Se il rapporto di inerzia del carico supera la raccomandazione Mitsubishi, contattare Mitsubishi per indicazioni sulle impostazioni di guadagno e su eventuali limitazioni dell'applicazione.
D4: Quale amplificatore MR-J2S è richiesto per l'HC-SFE52?
L'HC-SFE52 da 0,5 kW è abbinato al MR-J2S-100A (interfaccia comando analogico/impulsi) o MR-J2S-100B (interfaccia di rete seriale SSCNET). Il "100" nella designazione dell'amplificatore indica la classe di capacità da 100W, che copre motori da 0,5 kW nella convenzione di dimensionamento degli amplificatori Mitsubishi per questa serie.
Confermare il tipo di interfaccia di controllo — se la macchina utilizza comandi di assi a impulsi/analogici individuali (tipo A) o un controller di movimento tramite SSCNET (tipo B) — prima di ordinare l'amplificatore.

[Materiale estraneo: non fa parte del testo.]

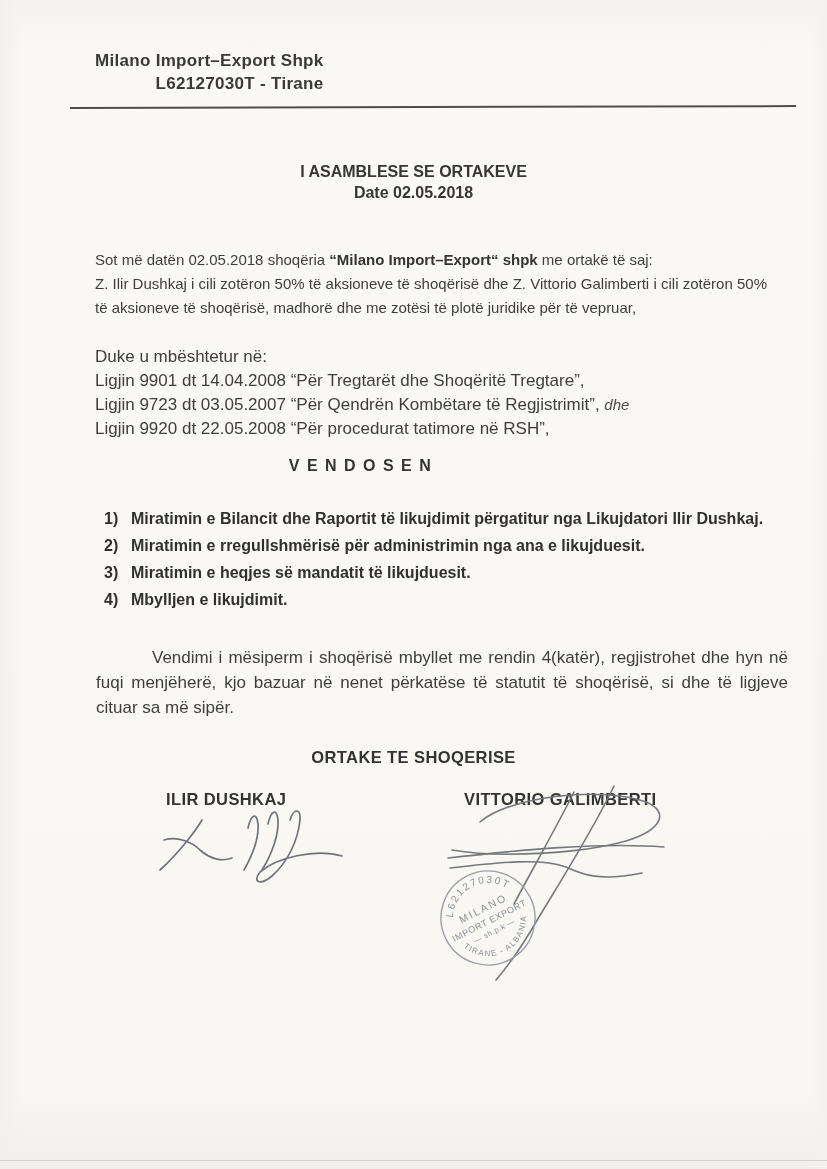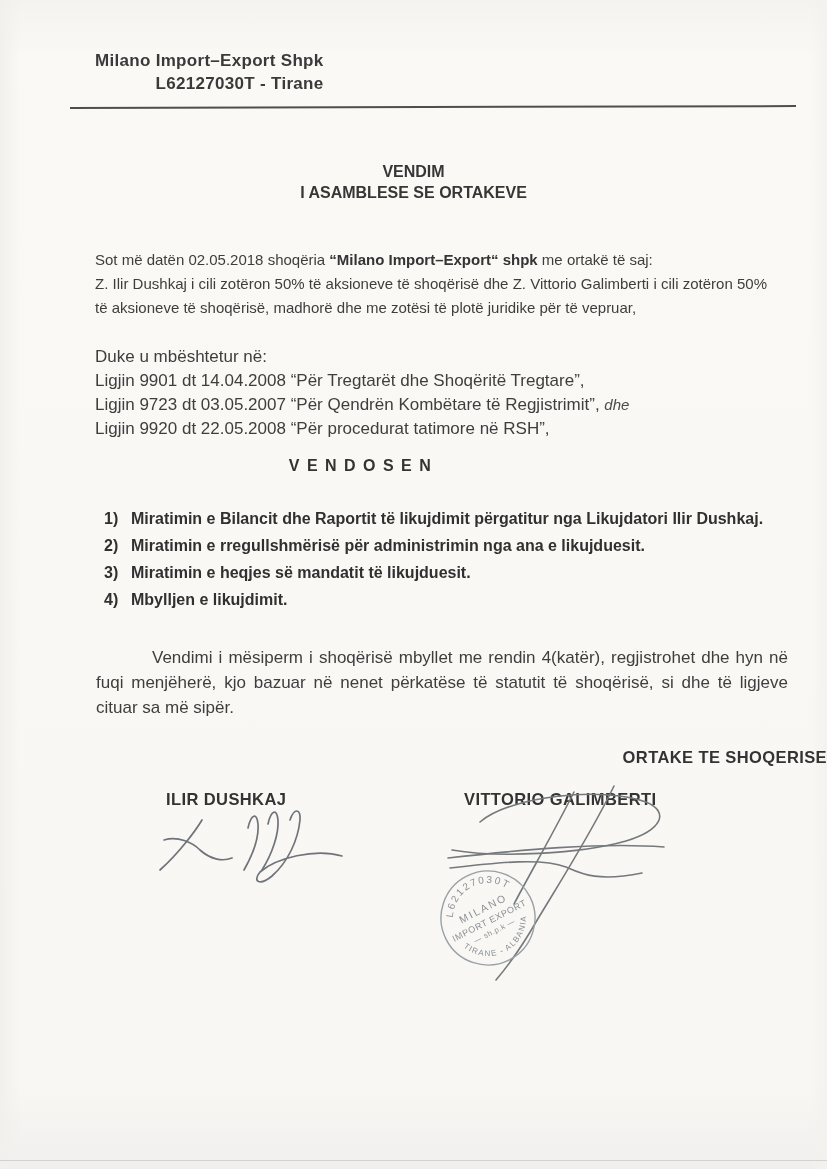"VENDIM" div { html: <div>VENDIM</div> -> none }
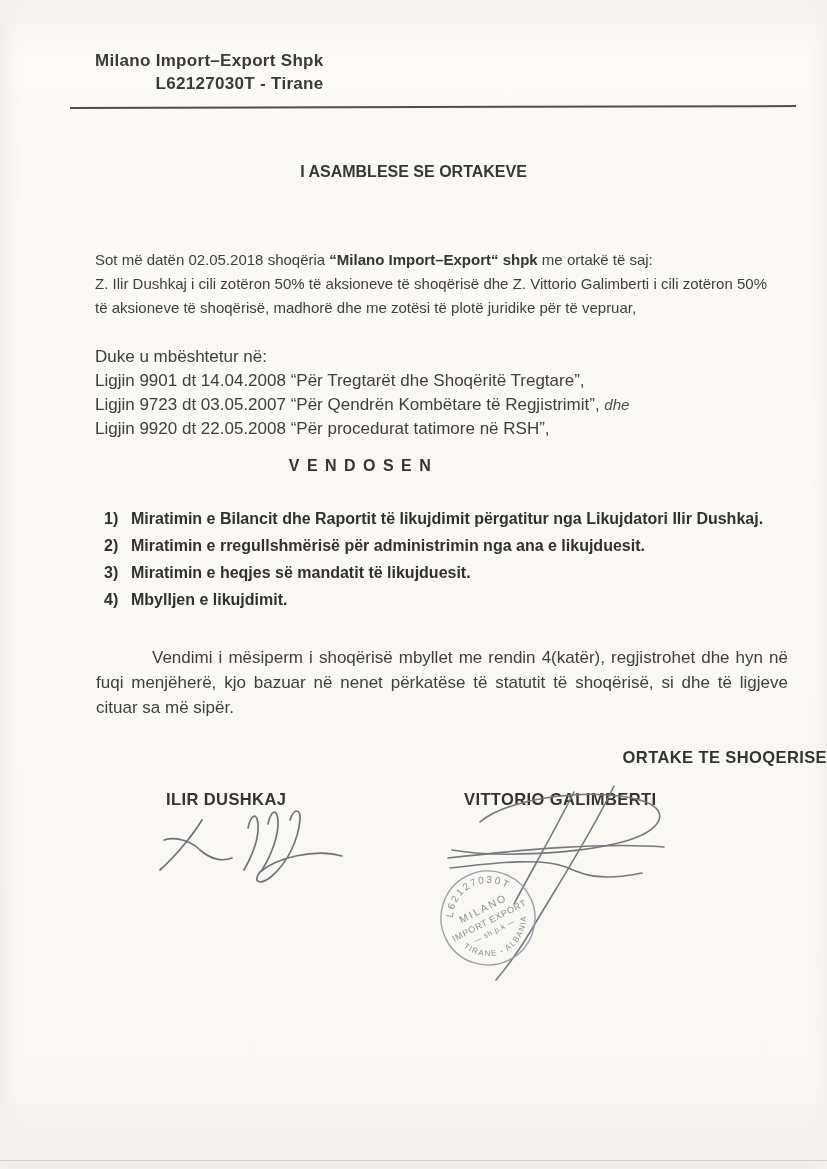"Date 02.05.2018" div { html: none -> <div>Date 02.05.2018</div> }
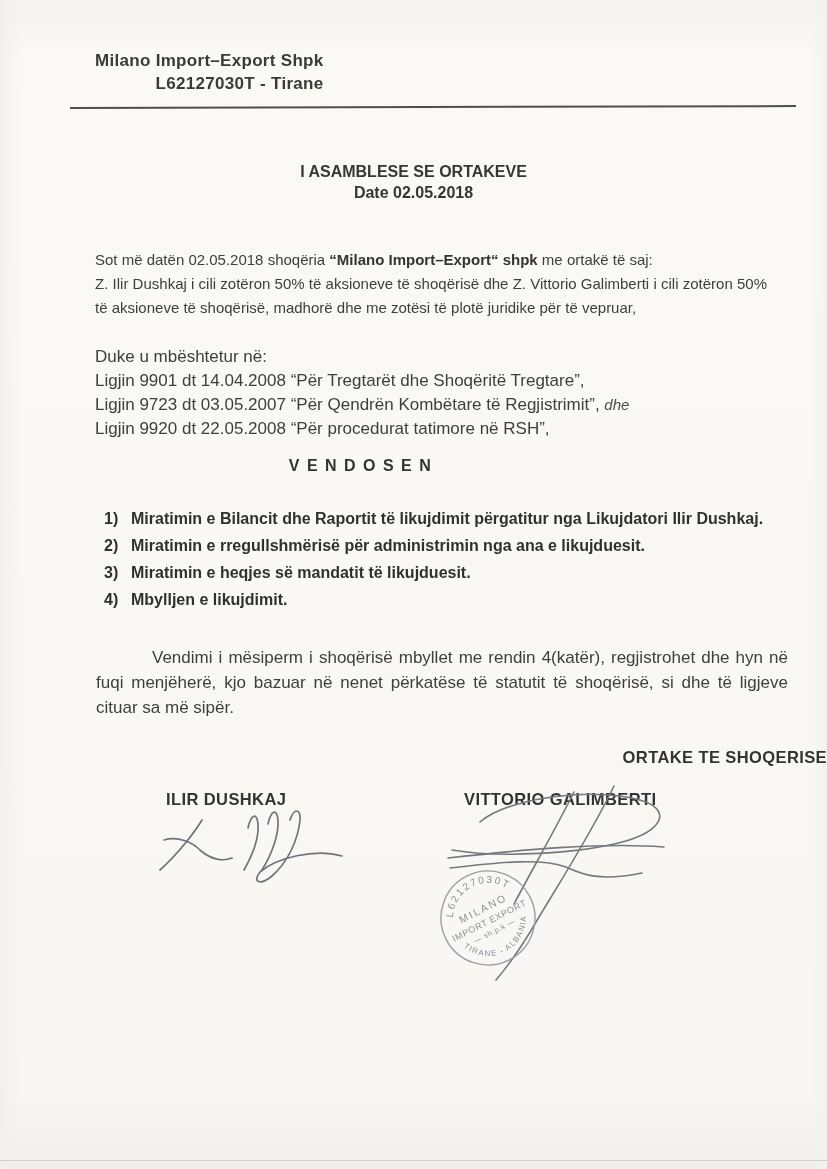"ORTAKE TE SHOQERISE" .ortake { text-align: right -> center }
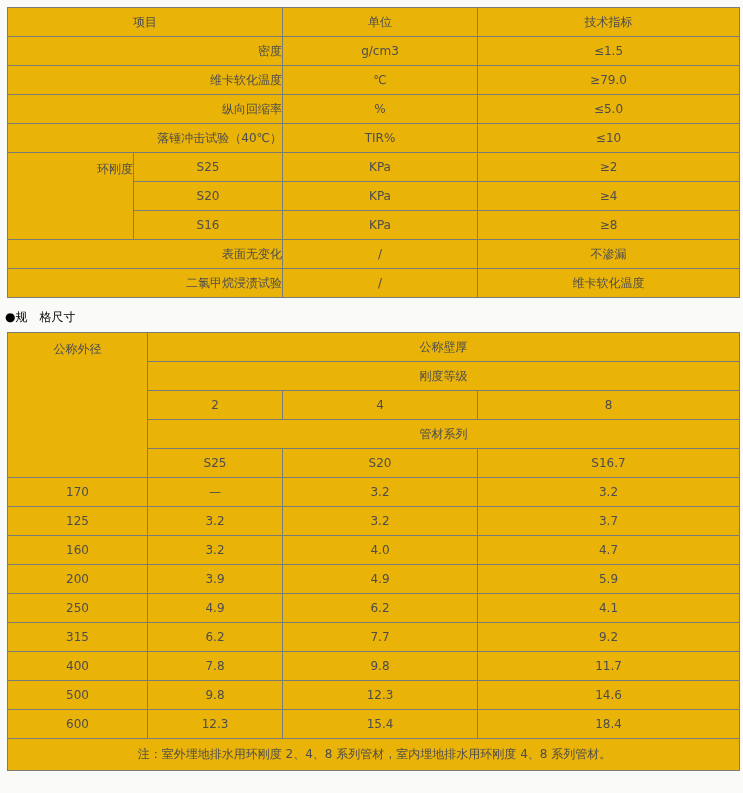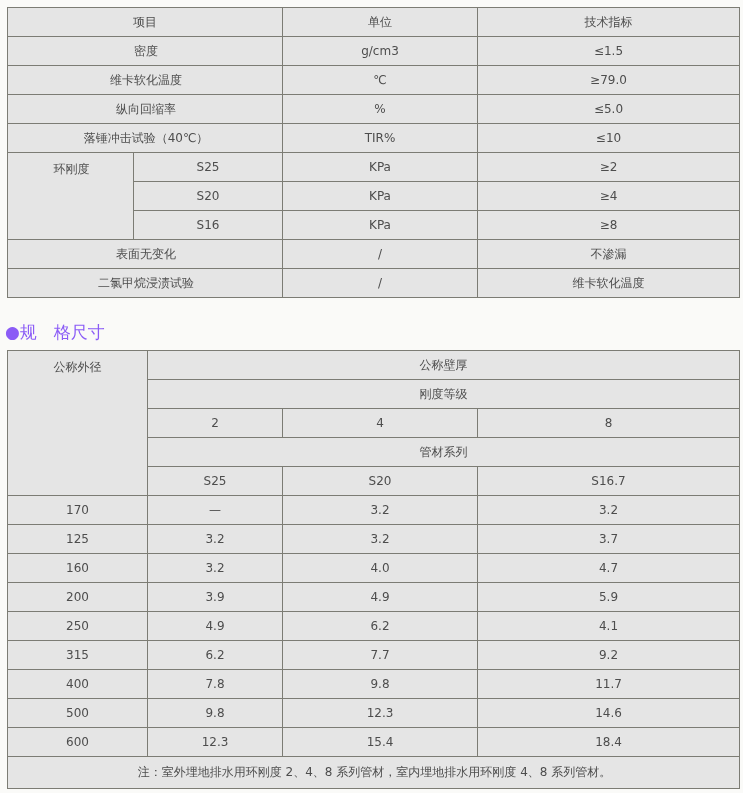"项目" table { background: #e5e5e5 -> #eab308 }
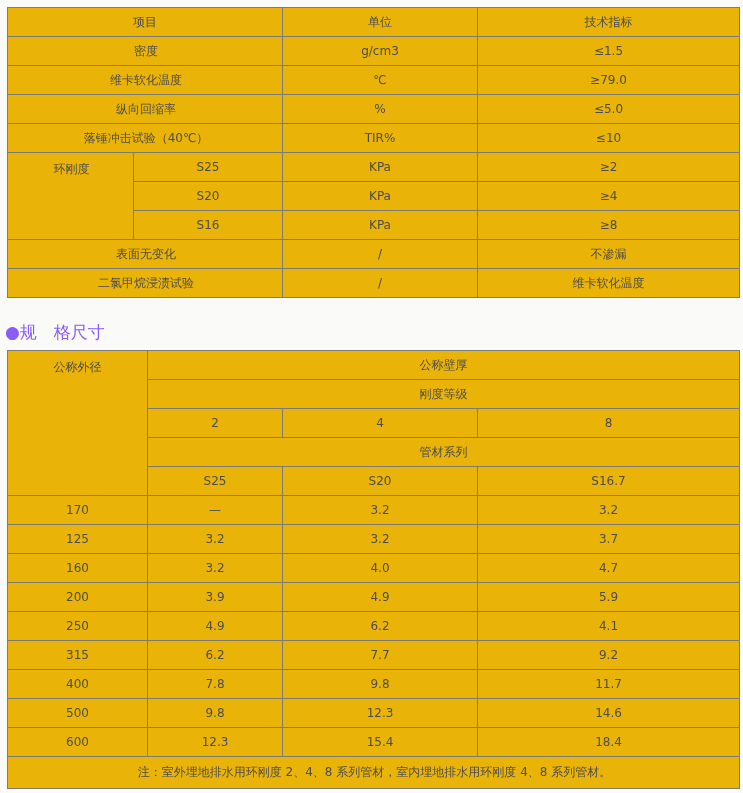"密度" td.left { text-align: center -> right }
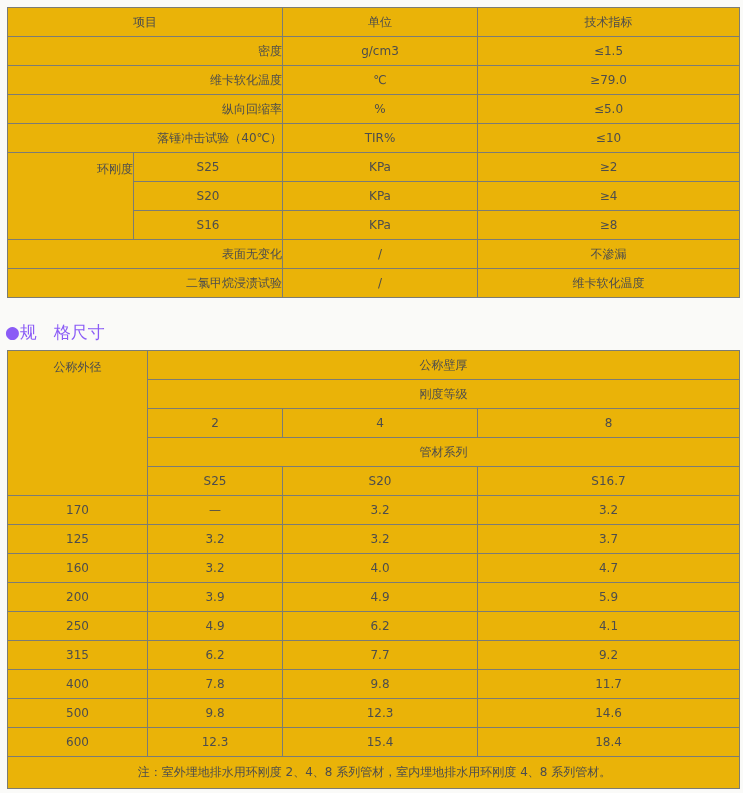"●规 格尺寸" .section-title { color: #8b5cf6 -> #000000; font-size: 17px -> 12px; margin: 23px 0 6px -2px -> 11px 0 6px -2px }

D5: Quali sono i punti di ispezione più importanti quando si valuta un HC-SFE52 usato?
Ruotare l'albero a mano per verificare la scorrevolezza dei cuscinetti — il telaio da 130 mm supporta cuscinetti più grandi rispetto ai motori più piccoli, e qualsiasi ruvidità o rumore di macinazione è udibile prima che diventi meccanicamente grave.
Ispezionare i connettori cannon per pin piegati o corrosi; il connettore dell'encoder è il più critico — anche una lieve corrosione dei pin aumenta la resistenza di contatto e causa errori di feedback intermittenti.
Misurare la resistenza degli avvolgimenti trifase per verificarne l'equilibrio e controllare la resistenza di isolamento verso terra con un megger. Ispezionare l'albero per segni di sfregamento o rigature da precedenti installazioni di accoppiamento, in particolare sulla scanalatura della chiavetta o nella zona di innesto dell'accoppiamento.
Un collaudo a banco fino a 2.000 giri/min su un amplificatore MR-J2S compatibile con monitoraggio della coppia e feedback dell'encoder verificato è il controllo finale corretto prima dell'installazione su una macchina di produzione.